Dans Supersize Me, Morgan Spurlock pratique un épuisement du corps à travers l’ingestion de quantités considérables de nourriture. Il va même jusqu’à vomir parce que son estomac ne peut en contenir plus. Il atteint ainsi les limites de son corps. Morgan le fait à la fois sur une courte durée, celle d’un repas «McDo», mais aussi sur un mois complet. Il sature son corps jusqu’aux limites du supportable. A la fin du mois, il déclare devant la caméra avoir des points au cœur qui l’obligent à se rendre à l’hopital. On est en présence d'une exploration des limites de son corps, à court et à moyen terme. De la même manière, Morgan témoigne de sa situation tout au long de l’expérience. Il tient un discours sur son corps qui se veut le plus détaillé possible. C’est la raison pour laquelle l’essentiel du film est composé de scènes d’interview où ses médecins, sa femme ou lui-même prennent la parole et émettent des observations, des opinions, etc. Ainsi, Morgan décrit dans ses témoignages ce qui a changé dans son corps depuis le début de l’expérience, allant jusqu’à rapporter les changements dans sa vie sexuelle, ainsi que ses baisses d'énergie et ses changements d'humeur. Il tente d’être le plus exhaustif possible, même si le format du film propose une fausse exhaustivité, car il n’a en tout et pour tout que 98 minutes pour documenter son expérience.

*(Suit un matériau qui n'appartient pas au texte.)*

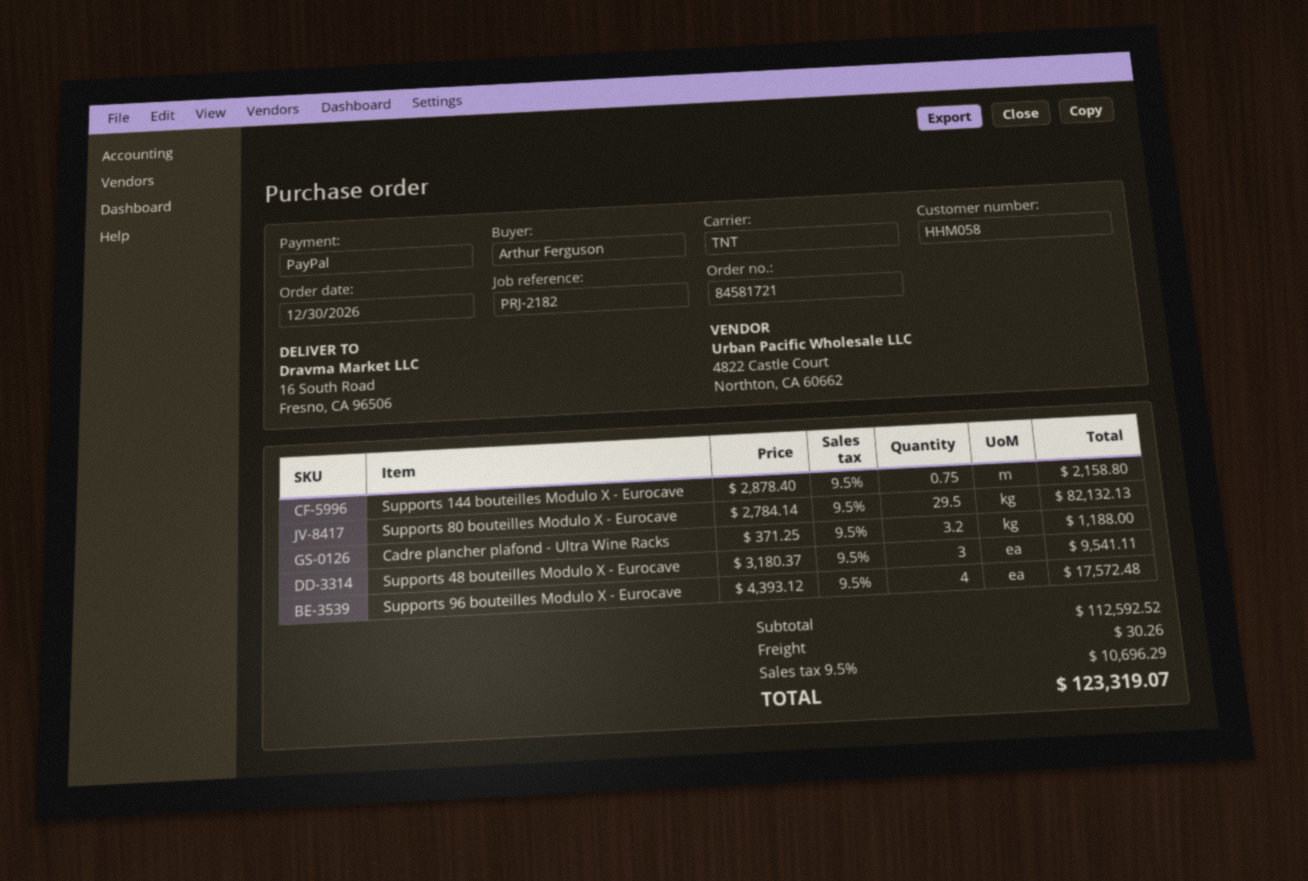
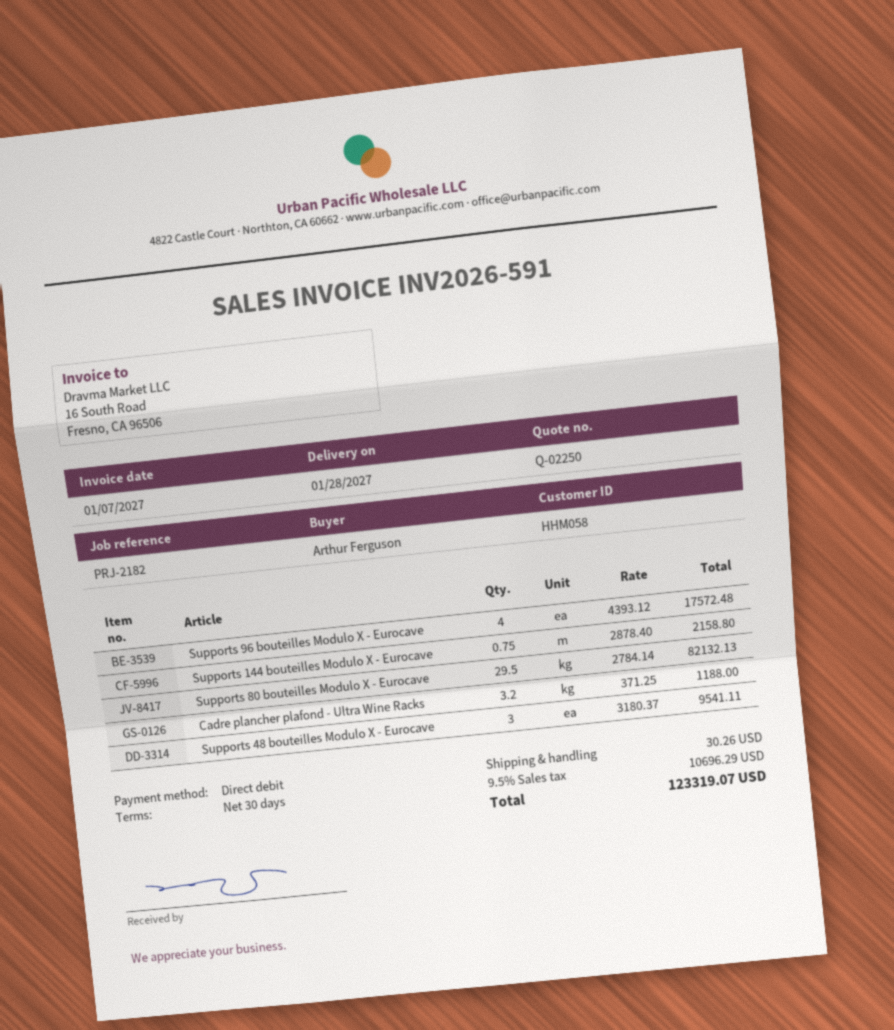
payment method: PayPal -> direct debit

Le caractère systématique de la démarche est subordonné à une rhétorique anti-McDonald's. La narration s'éloigne progressivement de l'expérience elle-même pour exploiter l’impact néfaste de la compagnie non pas tant sur la santé d’un seul individu, Morgan, que sur la santé publique. Et l’on quitte les effets immédiats de la malbouffe sur le corps du réalisateur pour rejoindre le problème général que pose la restauration rapide aux États-Unis. Le propos du film se veut en fait encore plus exhaustif que l’expérience à sa base. Ainsi, sont évoqués à la fois les problèmes dans les écoles, l’éducation alimentaire, l’emprise des lobbys sur les lois, ainsi que les tabous sur l'alimentation des américains. Le documentaire cherche à faire le tour du «problème» McDonald’s aux Etats-Unis, faisant témoigner des porte-paroles, des avocats, des détracteurs, mais aussi de simples clients de McDonald’s qui vont y manger tous les jours. Des micros-trottoirs présentent différentes opinions sur McDonald's. Le documentaire se détache de l’expérience en elle-même de Morgan Spurlock pour devenir une plaidoyer complet contre McDonalds. Son expérience devient un argument dans une plaidoirie, preuve déclinée sur un plan individuel, tandis que l’enquête contre McDonald's se déploie à l'échelle nationale.
Comme si pour lutter contre cette compagnie qui semble être devenue un «tout», il fallait se montrer le plus convaincant et exhaustif possible.